Вытираю нос ладонью, краешком глаза наблюдая, как Уруха глушит водку из горла. Красиво. Большими глотками, откинув назад голову и слегка прикрыв глаза. Раньше я бы возмутился, но теперь помалкиваю, просто не имею права осуждать его. У нас почти сорок чертовых выходов за месяц! Интервью на радиостанциях, телеканалах, встречи со спонсорами и лайвы. Студийная работа выжимает все соки. Поэтому я сижу на коксе. Не для вдохновения, а для того, чтобы не спать. Потому что времени катастрофически не хватает. Когда у тебя возникает необходимость в краткие сроки добить альбом, как ты напишешь кучу текстов? Без допинга — никак. Теперь невозможно. Немногим удается вынести подобный режим. Вот и Кай тоже не выдерживает. Проблемы с рукой. Вы знаете, что значат руки для ударника?

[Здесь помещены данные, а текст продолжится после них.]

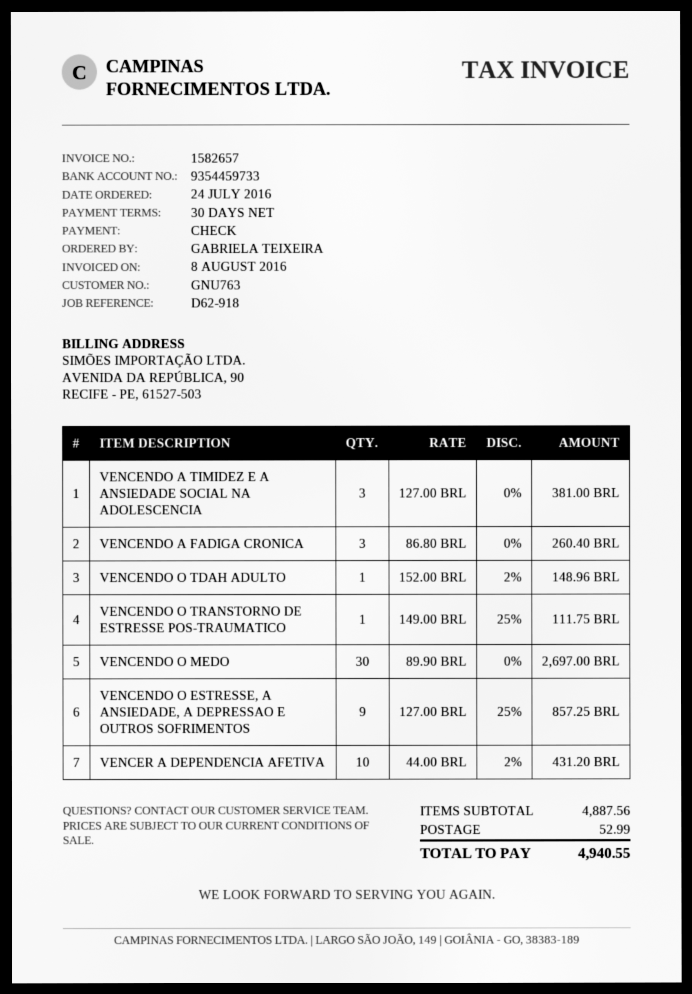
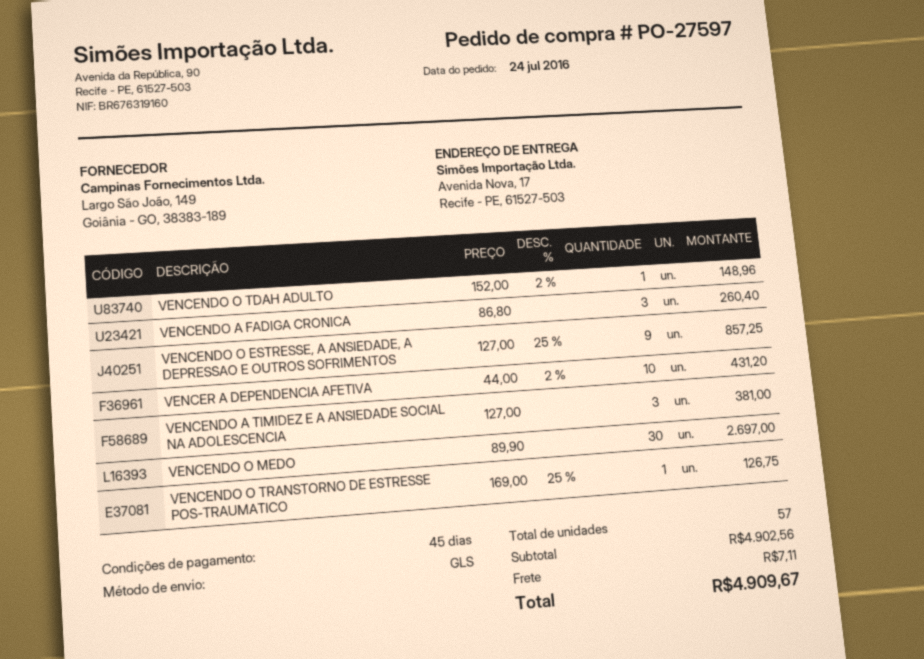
payment terms: 30 days -> 45 days
VENCENDO O TRANSTORNO DE ESTRESSE POS-TRAUMATICO: 1 x 149.00 - 25% = 111.75 -> 1 x 169.00 - 25% = 126.75
subtotal: 4887.56 -> 4902.56
shipping: 52.99 -> 7.11
total: 4940.55 -> 4909.67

Сначала просто затекало и отнималось плечо, теперь адские боли постоянно преследуют его… Нанопластыри, простое обезболивание уже не работает. Лидер живет на анальгетиках. Сильнодействующих. Он — наркоман поневоле, такой же, как и я. Из всех участников группы на его плечи выпала самая большая нагрузка. Он ведь ударник — наши сердце и пульс. И он держится. Старается изо всех сил, как и каждый из нас. Но механизм дал сбой. Точка обратного отсчёта. Осознание этого изощрённо и медленно убивает, душит, заставляет меня умирать и корчиться в муках, в одиночестве ползая на холодном полу съемной квартиры… Это обратная сторона музыкальной индустрии под названием «Visual kei». А мы все — ее жертвы. Каждый по-своему.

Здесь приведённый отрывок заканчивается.